Star Surgeon
- First Edition
- Author: James White
- Cover artist: Richard M. Powers
- Language: English
- Series: Sector General
- Genre: Science fiction
- Publisher: Ballantine Books
- Publication date: 1963
- Media type: Print (hardback & paperback)
- Preceded by: Hospital Station
- Followed by: Major Operation

= Star Surgeon =

1963 novel by James White

Star Surgeon is a 1963 science fiction book by Northern Irish author James White, part of his Sector General series.

==Synopsis==
Dr Conway must deal with an unconscious patient, classification ELPH, who may be a cannibal or a demigod, or both. It came from the "other galaxy", and the species is well known, almost infamous, to the Ians, who are also from another galaxy. It is extremely long-lived, and regularly takes complete rejuvenation treatments, including the brain and memory, to keep itself young. By doing this, it is practically immortal. It, although unconscious, appeared to have the ability to negate the most powerful drugs and resist surgery to cure its skin condition. This later turned out to be the work of the entity's "doctor", who is an intelligent, organised collection of microscopic, virus-type cells. Once Doctor Conway realises this, he uses a wooden stake to make the ELPH's doctor focus itself in one small location, at which time it is removed from the ELPH, informed regarding the physiology-problems of its patient, and put back in. The patient, whose name is Lonvellin, quickly makes a full recovery, and it leaves to do what it does best: bona fide missions that involve taking backwards planetary cultures and pulling them up "by their bootstraps". His particular mission, this time, is to cure a diseased planet called Etla, and he recruits Dr Conway and the "Monitor Corps" to help him. When Lonvellin's efforts to aid the people of Etla threaten to expose rampant corruption, the empire that controls the planet of Etla declares war and attacks the Sector General space hospital.
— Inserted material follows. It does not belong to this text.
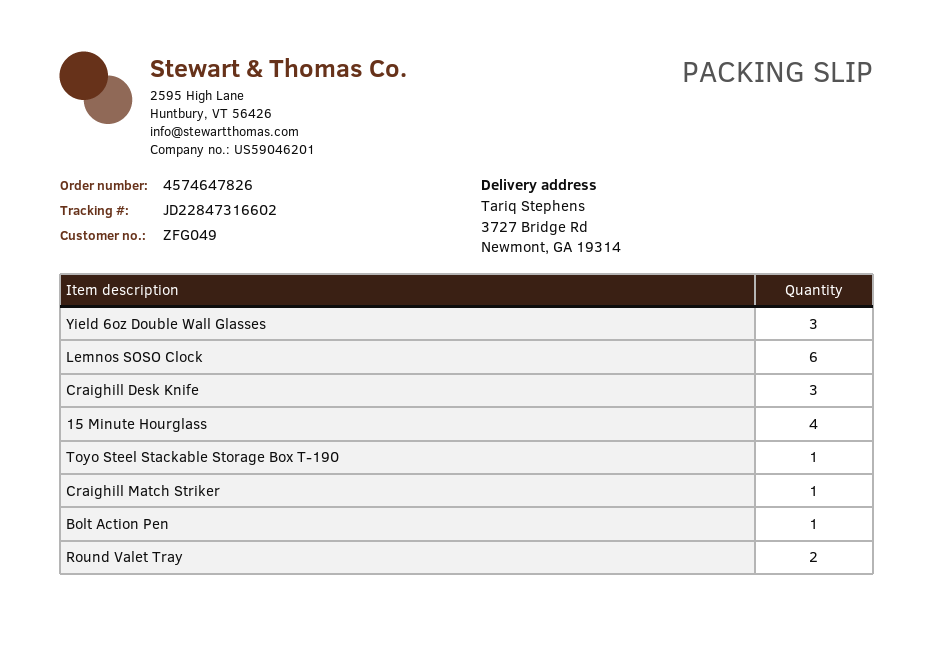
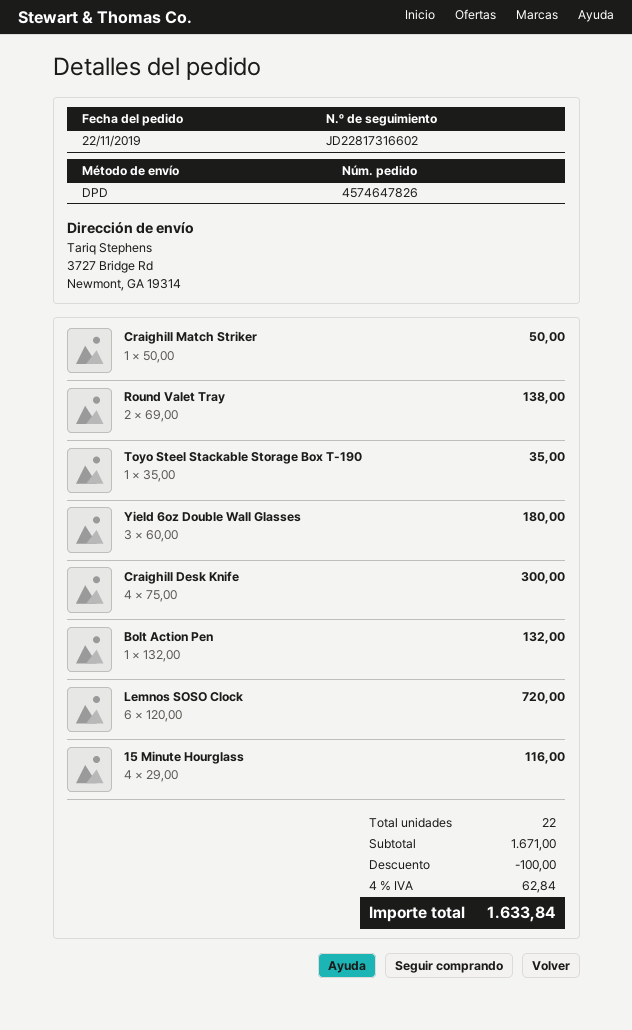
tracking number: JD22847316602 -> JD22817316602
Craighill Desk Knife: 3 -> 4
Conway helps organise the evacuation of most of the station's staff and patients, and following the death or injury of more senior staff, becomes the most senior surviving physician. After a brutal series of attacks, and with the hospital on the brink of defeat, a group of Federation and Empire soldiers convince Conway to help in a mutiny against the Federation commander Dermod. The Empire soldiers had been told that the Federation had attacked Etla, rather than trying to help it, but seeing the way all casualties were treated equally on the station, and in particular witnessing Conway breaking down after failing to save the life of an alien Empire soldier, convinced them that they had been lied to.

==Characters==
- Dr. Conway – The Doctor at Sector General who is in charge of the Lonvellin Case.
- Nurse Murchison – A Nurse at Sector General who has a romantic relationship with Conway.
- Lonvellin – Long-lived and benevolent alien. He is treated by Conway, and becomes a friend and ally of Sector General.
- O'Mara – Chief Psychologist at Sector General. He gives the commands and orders to all the Doctors.